Friday, August 22, 2014

Quote of the Post

If you bring forth what is within you
What you bring forth will save you.
If you do not bring forth what is within you
What you do not bring forth will destroy you.

Gnostic Gospel of Thomas

Monday, August 11, 2014

RIP

Robin Williams died today, an apparent suicide.
The word is that he was suffering severe depression. If so, I sympathize.
I hope he's at peace.
He deserves it.

Friday, August 8, 2014

Quote of the Post

"A few lines glimpsed on a page may alter your whole trend of thought for the day, reverse the currents of the mind, change the profile of the city....The moment when one meets a book and knows, beyond a shadow of a doubt, that that book must be his- not necessarily now, but some time- is among the happiest excitements of the spirit....There is no mistaking a real book when one meets it. It is like falling in love, and like that colossal adventure it is an experience of great social import....We visit bookshops not so often to buy any one special book, but rather to rediscover, in the happier and more expressive words of others, our own encumbered soul."
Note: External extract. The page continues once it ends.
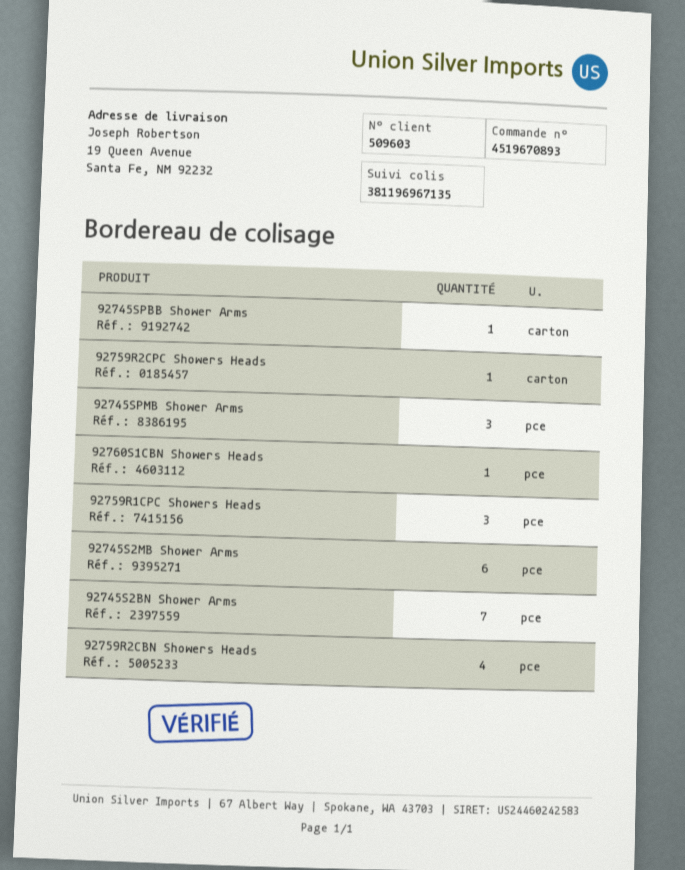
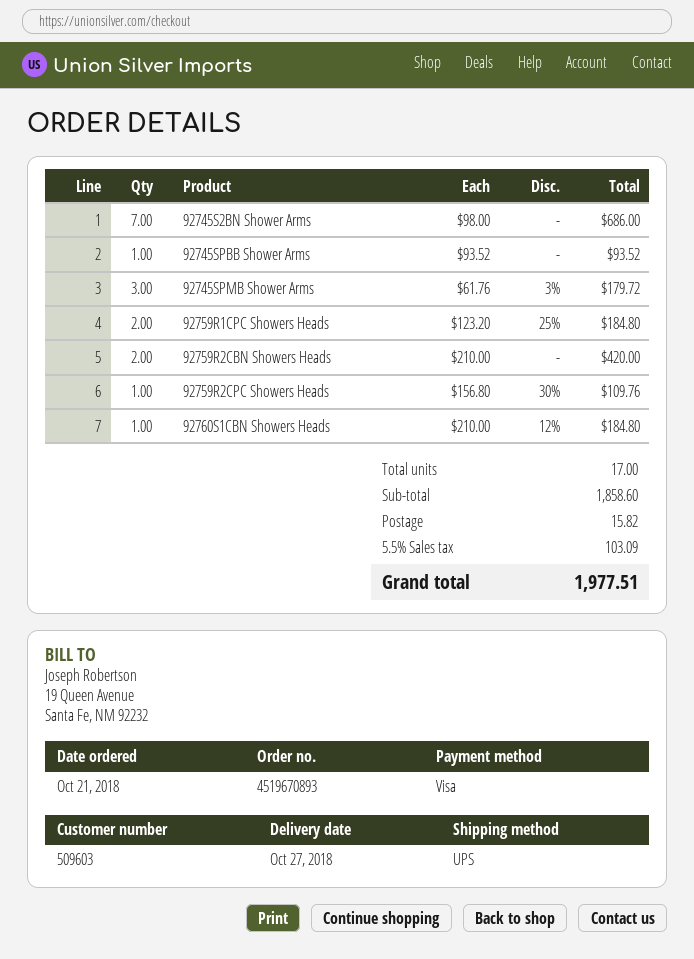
92759R1CPC Showers Heads: 3 -> 2
92745S2MB Shower Arms: 6 -> none
92759R2CBN Showers Heads: 4 -> 2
Christopher Morley On Visiting Bookshops, essay, in Pipefuls

Have any of you felt that way, too? Until I read Morley, I thought I was alone in the universe. I've bought almost all my books used and there is nothing better than wandering the stacks and having something completely unexpected catch my eye. I felt all of the above when I laid eyes and hands on two amazing books in a museum gift shop: Complete Works of both DaVinci and Michelangelo. Huge format volumes, with a comparable price tag, by the great publishing house Taschen. As an artist, and reader, I have to have them- some time.


Monday, August 4, 2014

Notes on Quotes

Observant readers of these blogs may have noticed that I have a slight penchant for sharing interesting quotations. It is a predisposition that long predates blogging. In fact, I have many old journals loaded with gleanings from my reading. I have, occasionally, committed the more interesting ones to memory, squeezing them in amongst the poetry, Gettysburg Address, the first half of the Declaration of Independence, and all the Shakespeare that can be crammed into my thick Irish skull.

When I started putting quotes in here, it was only a matter of time before I decided to use a few from memory, and was faced with the very real problem of finding out if memory truly served. Whenever I've quoted the Bard I've easily looked up the needed lines to check proper phrasing and punctuation (who can ever remember that? ) Trying to find quotes from different writers, however, aint always so easy.Three times now, having failed to find the needed passages on the internet, I've re-read the novels in order to confirm the quotes. It wasn't the chore you might be thinking, as the novels were by Steinbeck, R.L.Stevenson and Arthur Conan Doyle. And, no, the Doyle was not a Sherlock Holmes, but one of his lesser known historical novels, Micah Clarke. It was that experience that occasions this piece.

Here's the quotation as I remembered it:

     Beware the zealot, for he will not only fight for his own right of worship, wherein he hath justice. He will also presume upon the consciences of others, thereby falling into the very error against which he fights.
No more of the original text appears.